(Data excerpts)
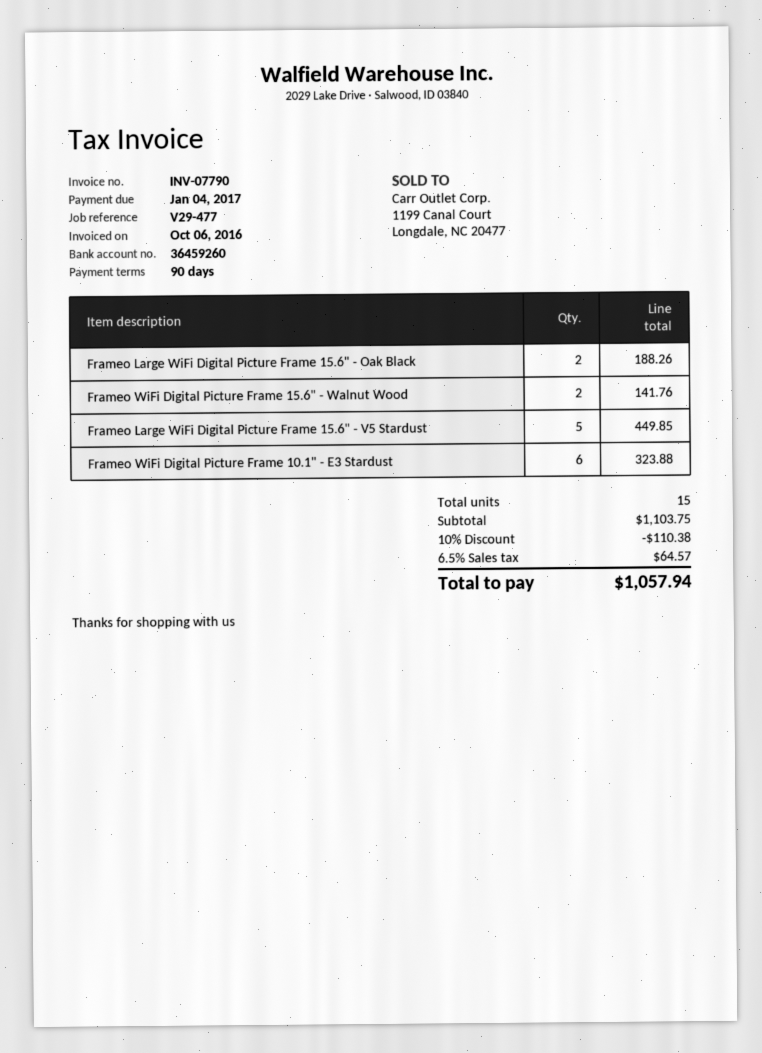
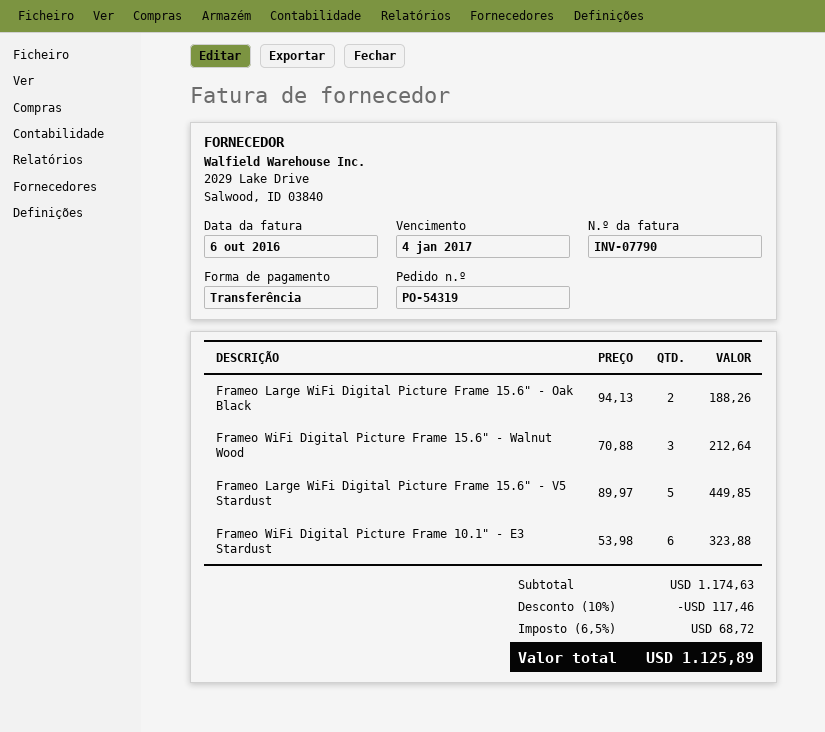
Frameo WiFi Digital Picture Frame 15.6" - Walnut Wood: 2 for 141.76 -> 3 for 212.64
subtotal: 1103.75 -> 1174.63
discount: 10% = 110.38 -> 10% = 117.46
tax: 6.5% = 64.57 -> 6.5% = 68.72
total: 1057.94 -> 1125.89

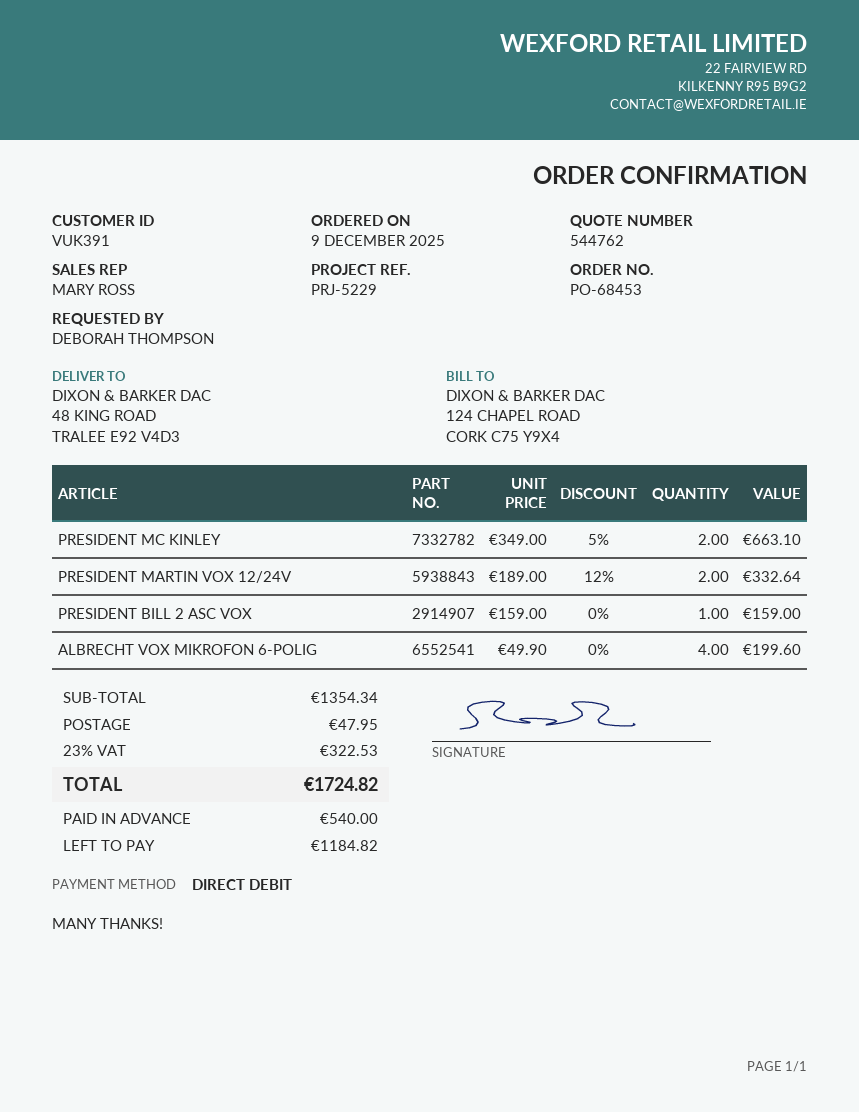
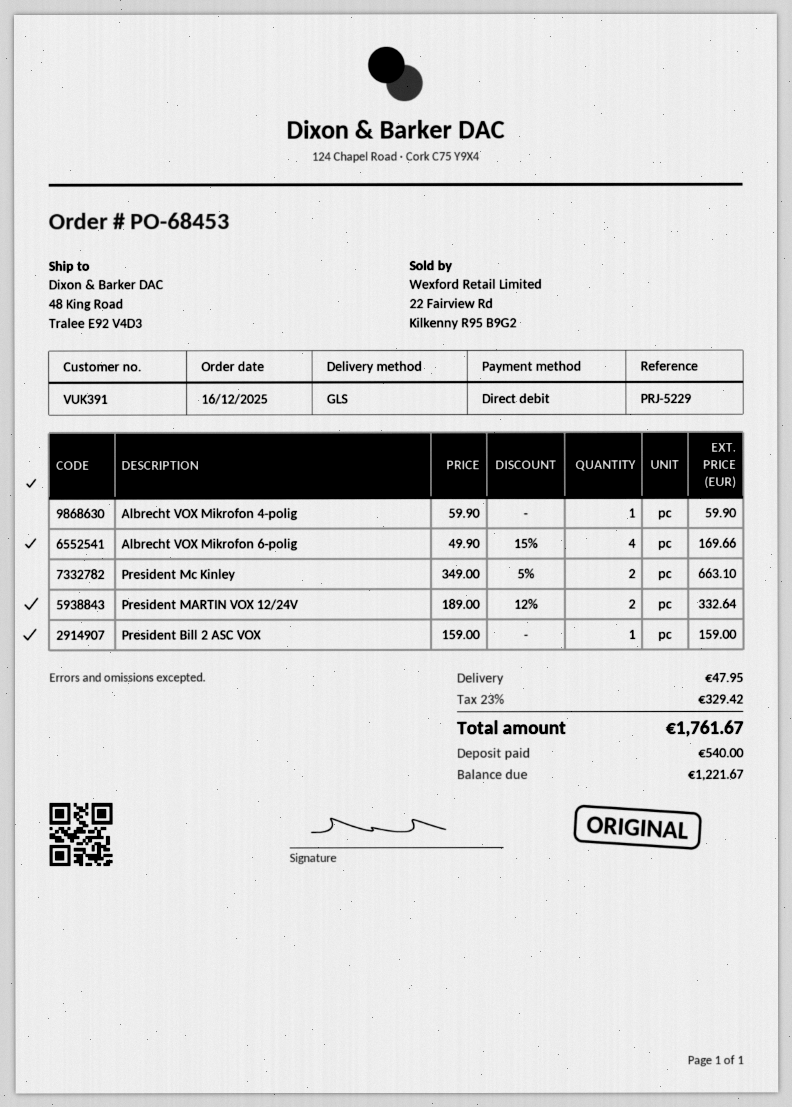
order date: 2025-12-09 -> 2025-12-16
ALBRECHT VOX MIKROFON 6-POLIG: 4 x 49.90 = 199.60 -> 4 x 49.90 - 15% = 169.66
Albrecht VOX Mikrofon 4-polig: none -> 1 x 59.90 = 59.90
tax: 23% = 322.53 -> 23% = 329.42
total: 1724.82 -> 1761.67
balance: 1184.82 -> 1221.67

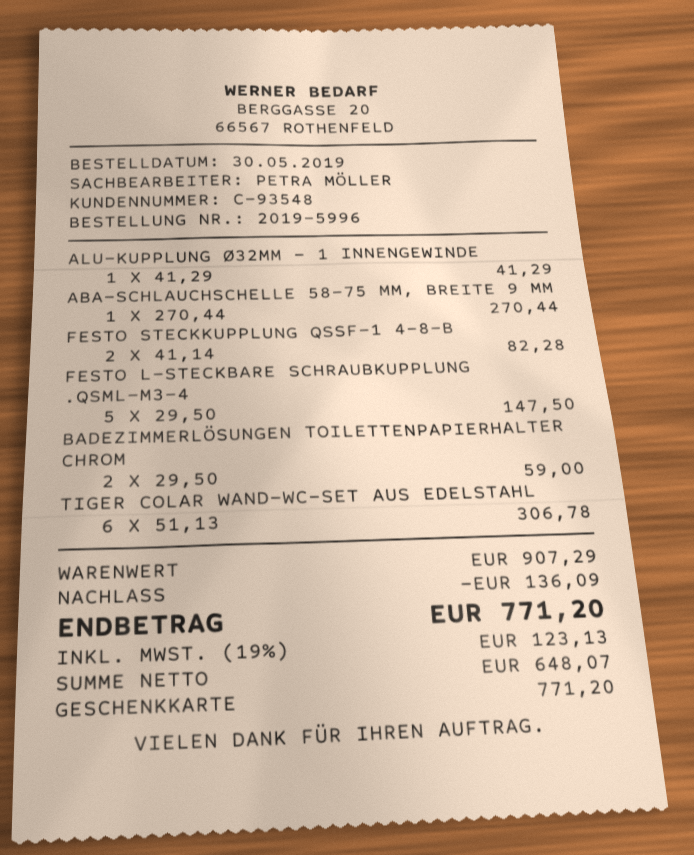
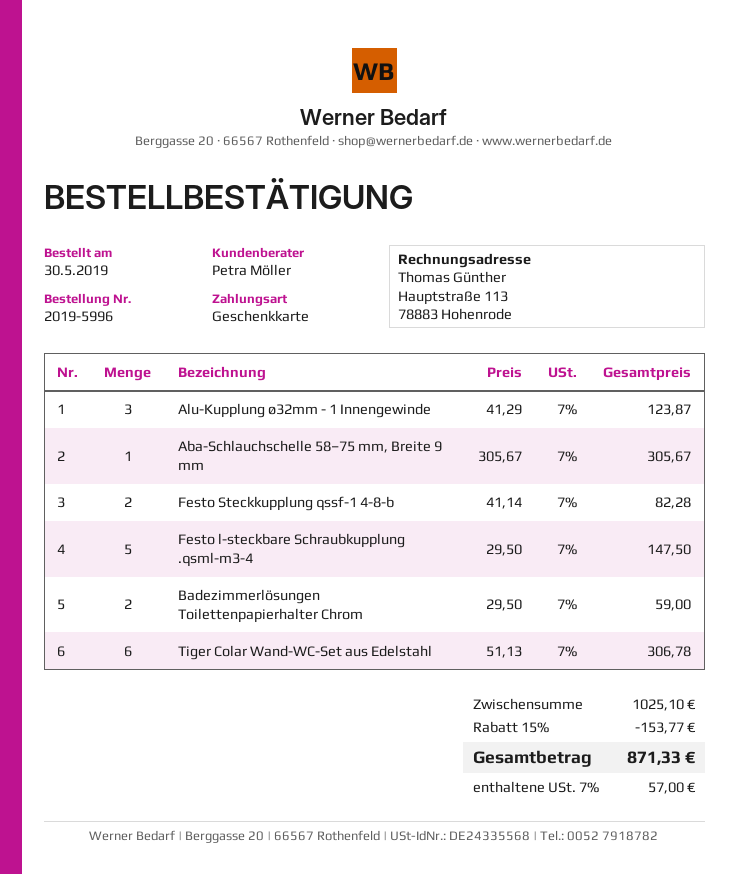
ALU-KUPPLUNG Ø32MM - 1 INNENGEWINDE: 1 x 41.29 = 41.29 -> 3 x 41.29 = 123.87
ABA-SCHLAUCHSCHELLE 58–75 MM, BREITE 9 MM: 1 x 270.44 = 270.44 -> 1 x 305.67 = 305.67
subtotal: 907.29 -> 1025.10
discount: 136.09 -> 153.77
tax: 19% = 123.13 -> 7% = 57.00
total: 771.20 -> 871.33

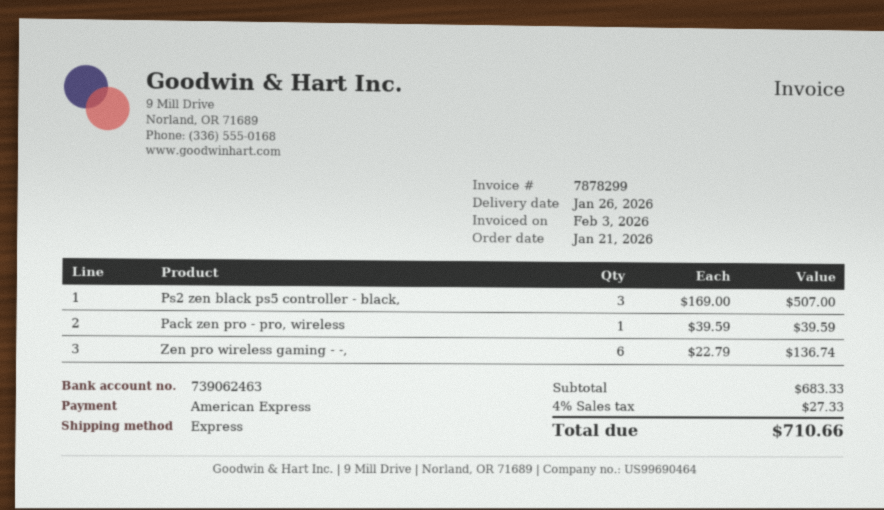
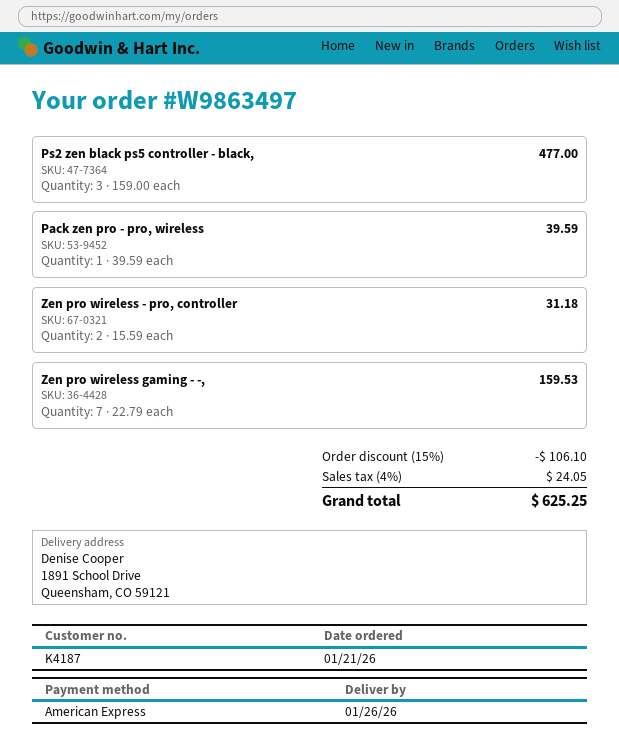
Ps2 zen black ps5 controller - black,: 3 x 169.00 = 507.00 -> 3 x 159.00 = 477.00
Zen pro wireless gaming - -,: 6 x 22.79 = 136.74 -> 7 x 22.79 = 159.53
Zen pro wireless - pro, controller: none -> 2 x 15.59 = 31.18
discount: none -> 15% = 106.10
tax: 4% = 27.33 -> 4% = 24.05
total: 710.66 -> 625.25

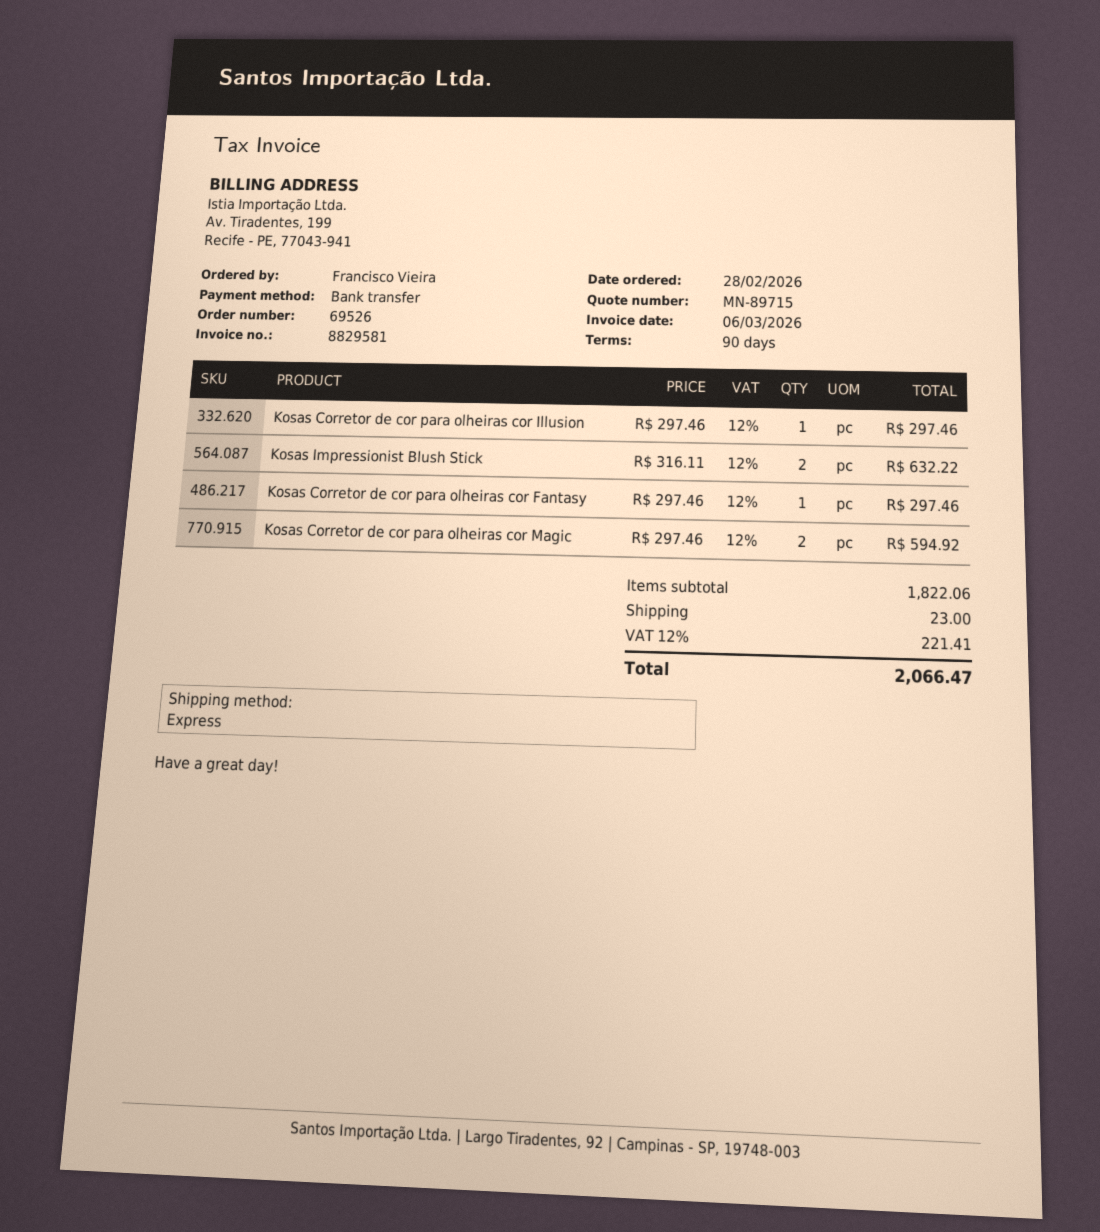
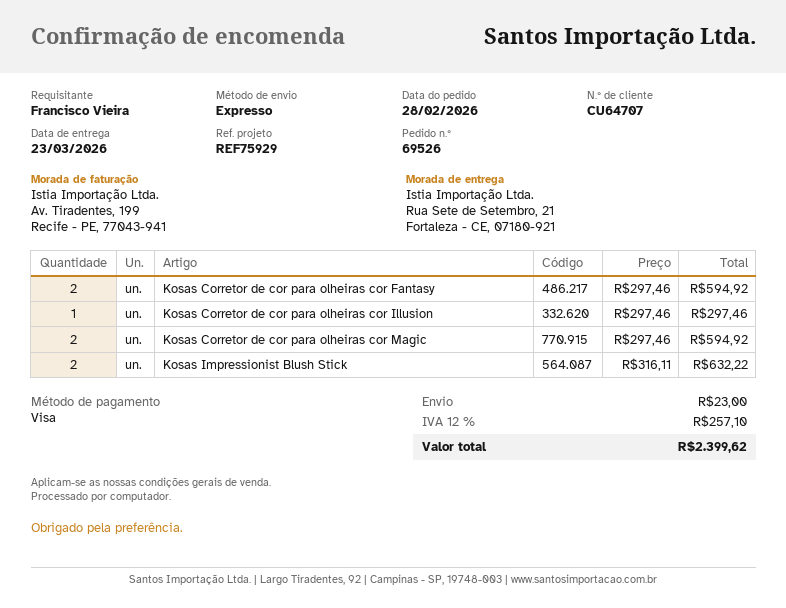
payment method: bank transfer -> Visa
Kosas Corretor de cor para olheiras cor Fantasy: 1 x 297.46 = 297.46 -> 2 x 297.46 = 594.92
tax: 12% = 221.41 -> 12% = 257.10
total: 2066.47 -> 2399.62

What the exercise asks. Every line in the data above that contains "controller" needs to be copied.

Output of the task.
Ps2 zen black ps5 controller - black,: 3 x 169.00 = 507.00 -> 3 x 159.00 = 477.00
Zen pro wireless - pro, controller: none -> 2 x 15.59 = 31.18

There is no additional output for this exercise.